Plusieurs propositions institutionnelles, défendues de longue date par le candidat Bayrou, ont resurgi dans sa bouche. « Faire un seul peuple, c’est reconnaître que le pluralisme est légitime », at-il ainsi déclaré. Pour aider au financement des partis politiques et des campagnes électorales, le Premier ministre souhaite relancer la création d’une « banque de la démocratie », une promesse présidentielle de 2017, jamais concrétisée.
De même, l’introduction d’une dose proportionnellement pour les prochaines élections législatives sera étudiée lors d’une « discussion », dont ni les modalités ou le calendrier n’ont été précisés.
En matière de santé, le Premier ministre confirme, dans les pas de Michel Barnier, que ni les médicaments ni les consultations ne seront ciblés par un moindre remboursement de la Sécu. Cette mesure d’ordre réglementaire visait une économie de 900 millions d’euros.

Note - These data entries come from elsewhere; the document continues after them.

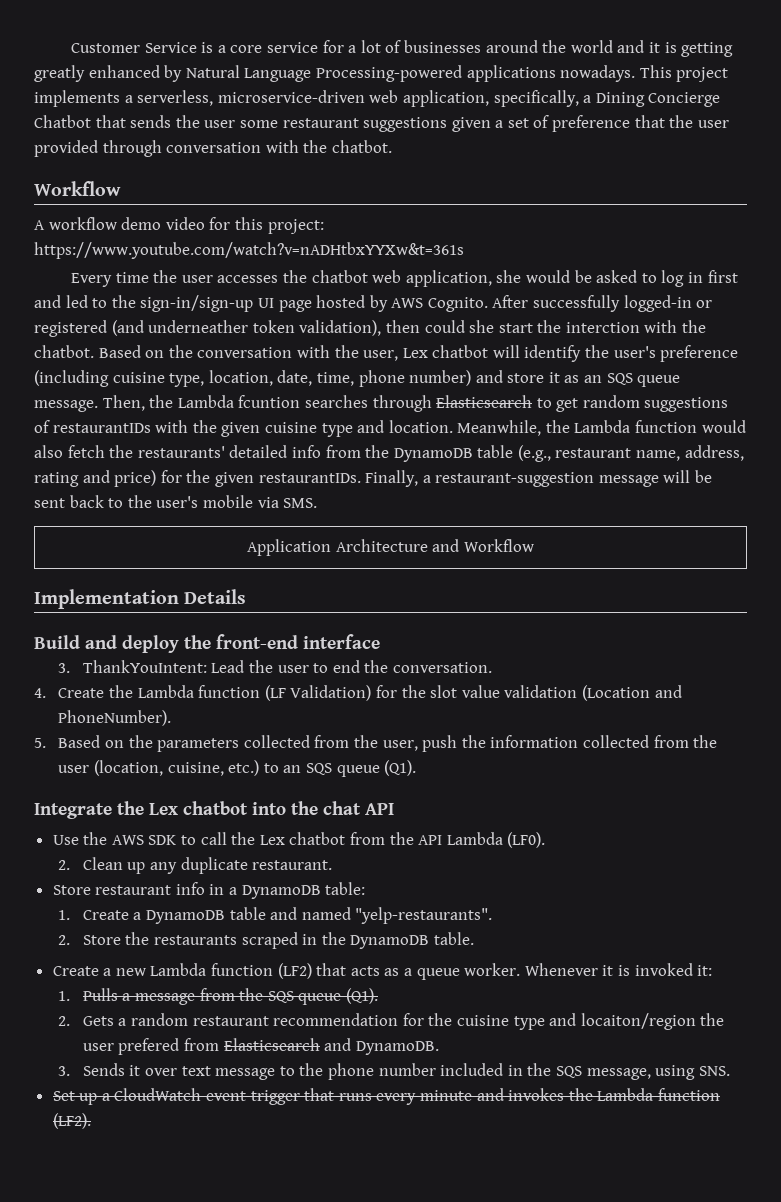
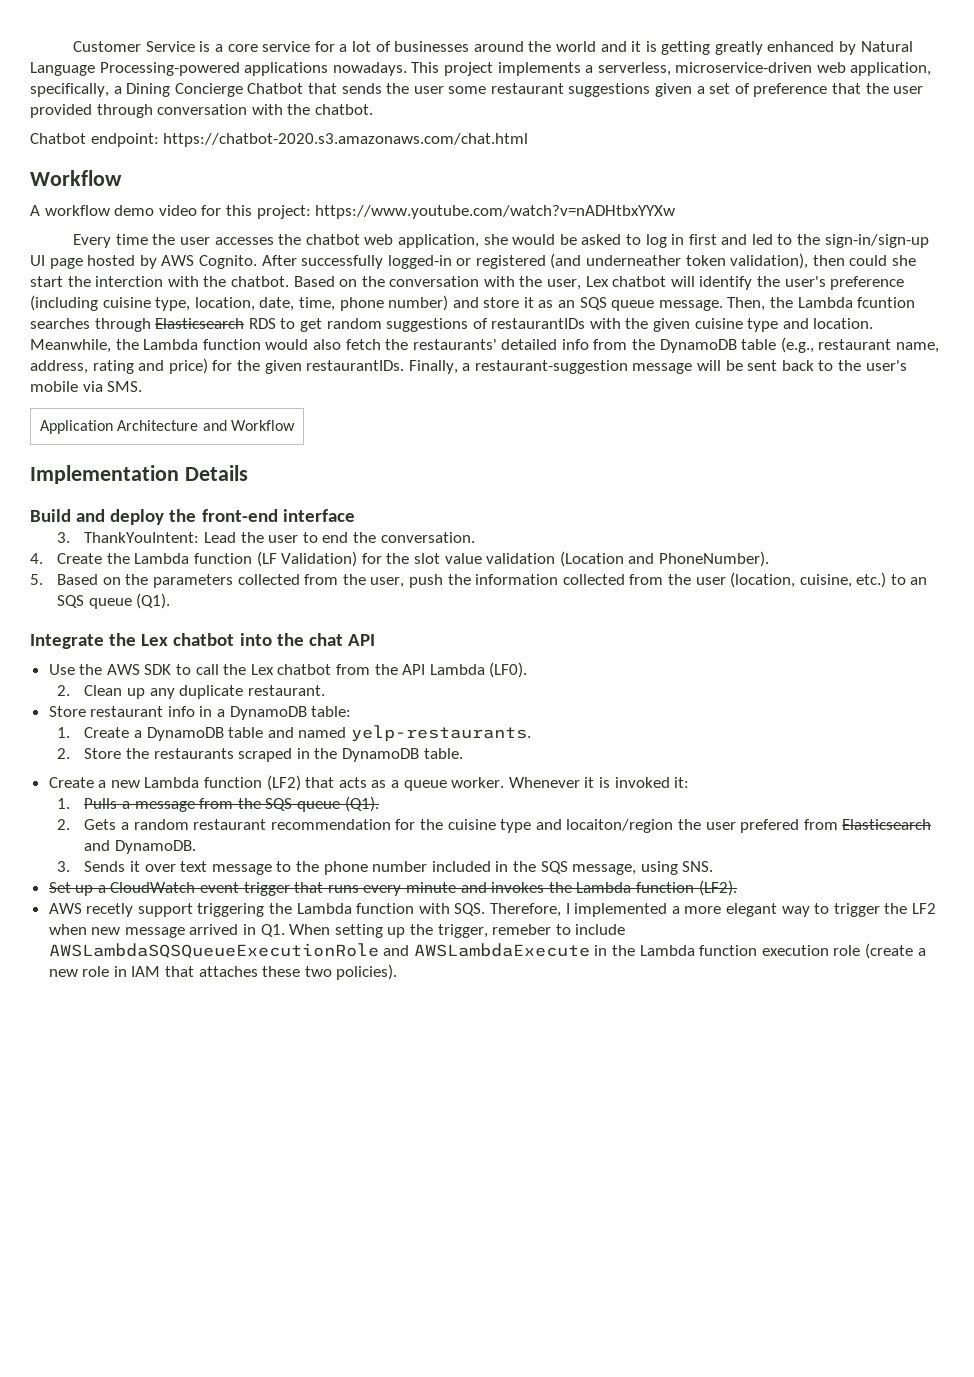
(392, 146) none -> [30,133,529,147] // Chatbot endpoint: https://chatbot-2020.s3.amazonaws.com/chat.html
[34,242,464,259] https://www.youtube.com/watch?v=nADHtbxYYXw&t=361s -> [315,205,676,219] https://www.youtube.com/watch?v=nADHtbxYYXw
(533, 401) none -> [248,318,276,329] RDS
[355,907,493,924] "yelp-restaurants". -> [351,725,532,742] yelp-restaurants.
(91, 1121) none -> [48,903,936,917] [48,924,626,938] [48,943,926,959] [48,964,398,980] // AWS recetly support triggering the Lambda function with SQS. Therefore, I implemented a more elegant way to trigger the LF2 when new message arrived in Q1. When setting up the trigger, remeber to include AWSLambdaSQSQueueExecutionRole and AWSLambdaExecute in the Lambda function execution role (create a new role in IAM that attaches these two policies).

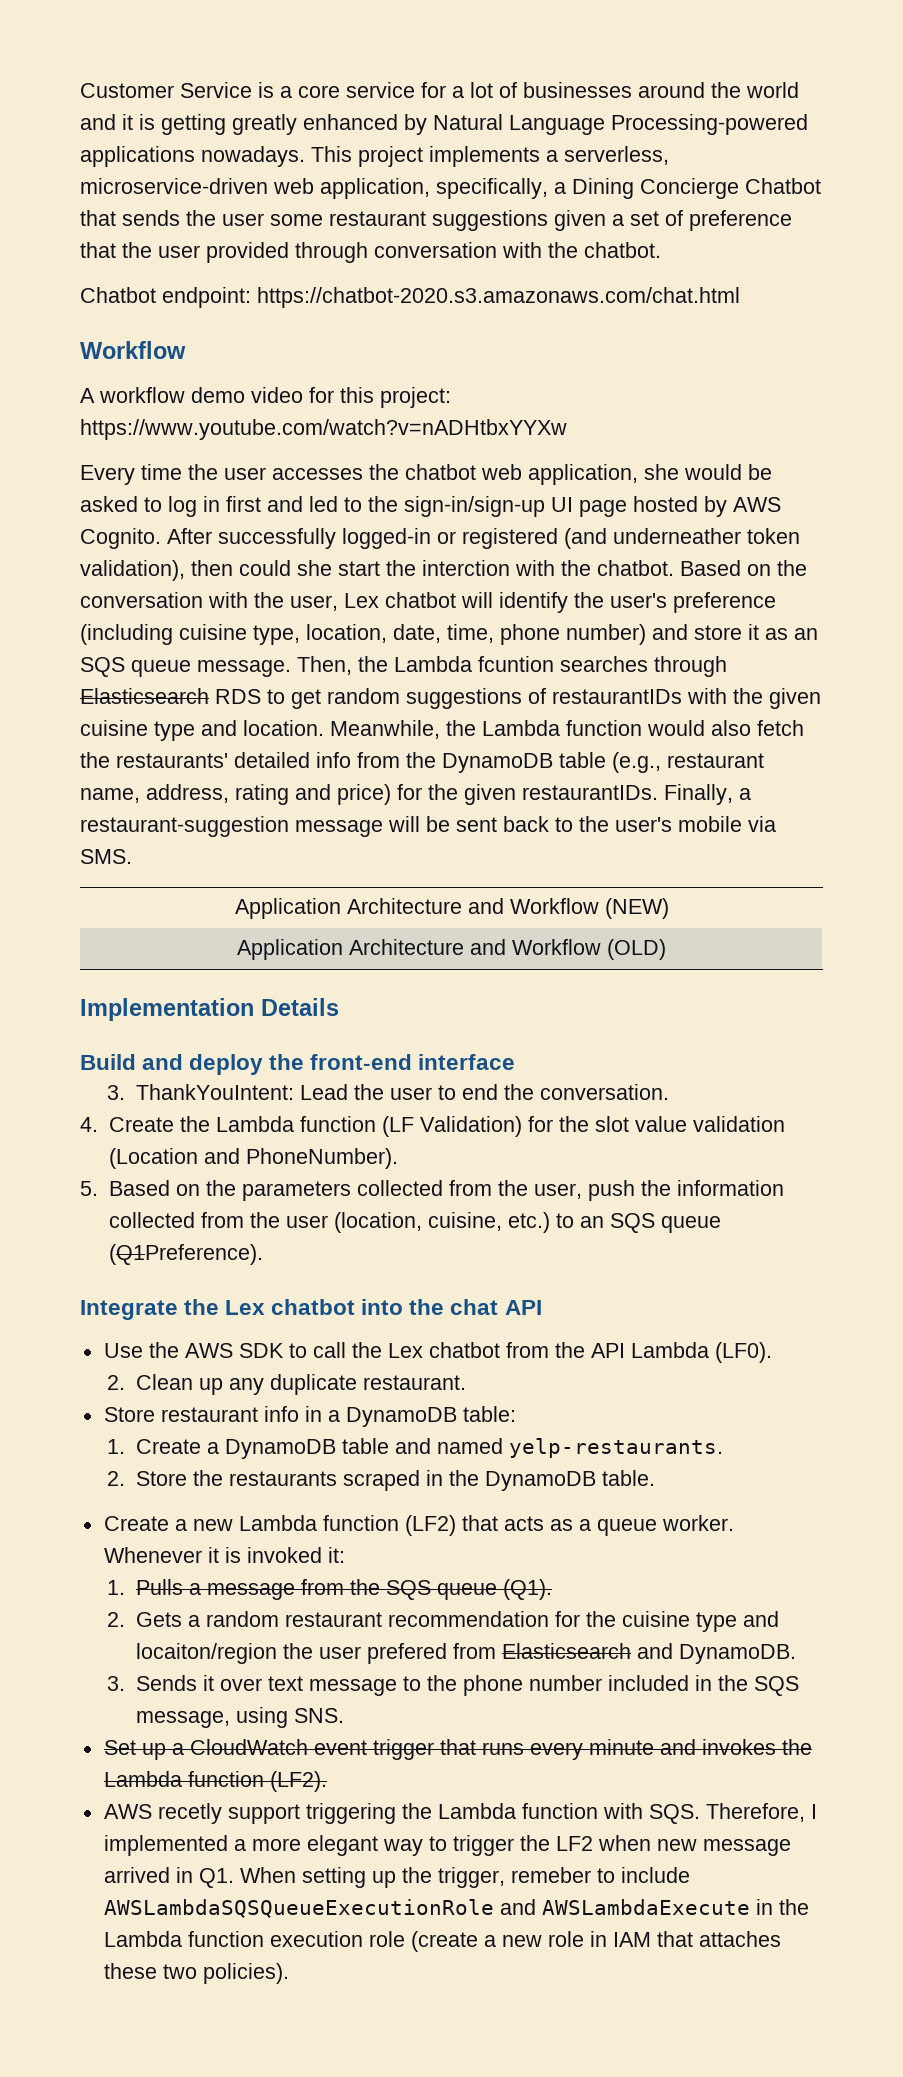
(295, 425) none -> [604,898,669,919] [237,939,666,960] (NEW) // Application Architecture and Workflow (OLD)
[136,593,171,609] (Q1). -> [108,1244,263,1265] (Q1Preference).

Avant le retour du projet de loi de financement de la Sécurité sociale à l’Assemblée nationale, début février, le gouvernement planche également sur une « maison notable » de l’objectif national des dépenses d’assurance maladie, l’indicateur clé des enveloppes affecte à l’offre de soins, sans préciser encore l’ampleur de l’augmentation.
Autres priorités confirmées d’un mot : la consécration de la santé mentale comme grande cause nationale en 2025, ainsi que le « remboursement intégral des fauteuils roulants », une promesse présidentielle qui fait déjà consensus dans l’hémicycle.
Petite surprise de sa déclaration : l’évocation des gilets jaunes, un mouvement « négligé », selon Bayrou. Il propose donc de « reprendre l’étude des cahiers de doléances » issues du grand débat national, organisé en 2019 par le président de la République pour répondre aux revendications des manifestants. Stockés aux archives départementales, ces 10 000 « cahiers citoyens » ont depuis été laissés en plan, sans consultation possible.